Mom Threw Away Blackberry, T-Mobile Charges For $6,000 In Fraudulent Calls

Before leaving the country, Fermin left his Blackberry on his table along with some junk mail. His mother came over while he was gone to clean up, and swept up the phone along with the junk mail and tossed it. Someone found it in the garbage and used it to make $6,000 in fraudulent calls. Fermin negotiated with T-Mobile to pay $2,000, then they changed their minds without notice and decide to hold him on the hook for $4,000. What’s a consumer to do?

Fermin writes:

While I was out of the country on a vacation in the beginning of July I left my blackberry at home with its battery removed and the case popped on top of my dining table along with some junk mail I had picked up from my mail box at the last minute. While I was out my mother came over to do some cleaning and she threw swept all the junk mail along with my cellphone into the trash and threw it out. Apparently someone found the cellphone and proceeded to make over $6000 worth of long distance calls.

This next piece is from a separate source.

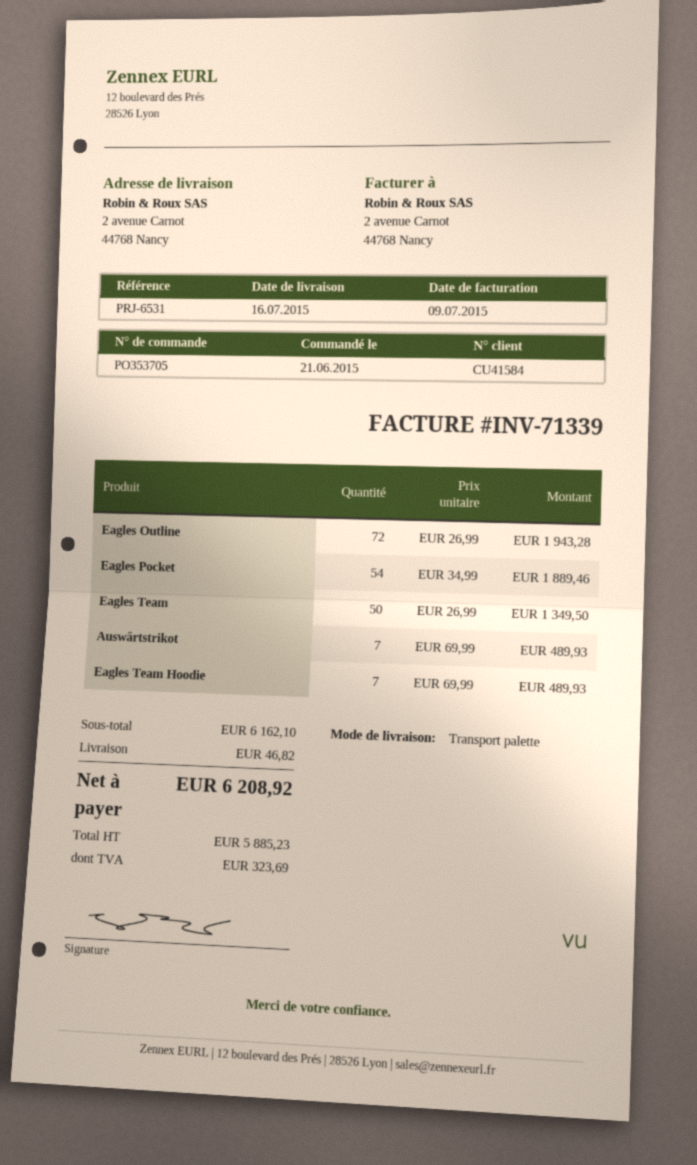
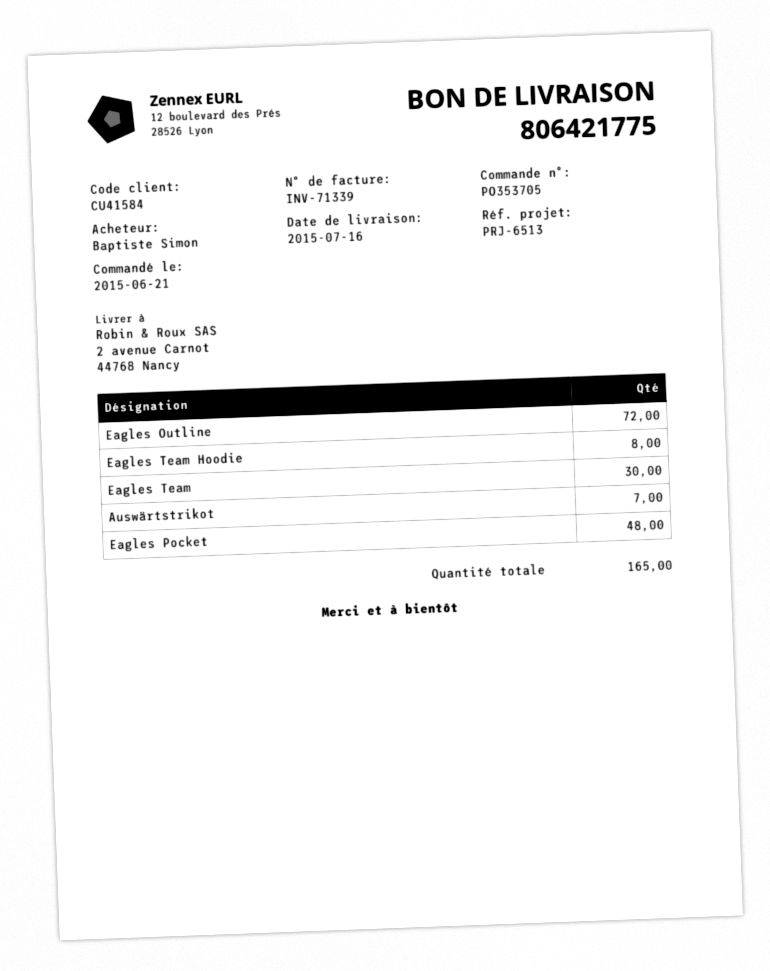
reference: PRJ-6531 -> PRJ-6513
Eagles Pocket: 54 -> 48
Eagles Team: 50 -> 30
Eagles Team Hoodie: 7 -> 8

T Mobile let this go on until it passed the $6000 mark before suspending service to the phone. So upon returning from vacation I was presented with this nightmarish bill from Tmobile for a phone I had lost and calls I could have never made. I have made several calls to Tmobile, they have a special department ( High Balance Department ) which is not tended by customer service reps but some kind of specially trained employees that are only there to get you to pay. After several different calls I got my issue escalated to a supervisor. After discussing the situation with this supervisor for a while he offered me a settlement of 10 payments of $200 to settle the debt. I reluctantly agreed as I had no other parent options, not paying this bill would ruin my carefully cared for credit history.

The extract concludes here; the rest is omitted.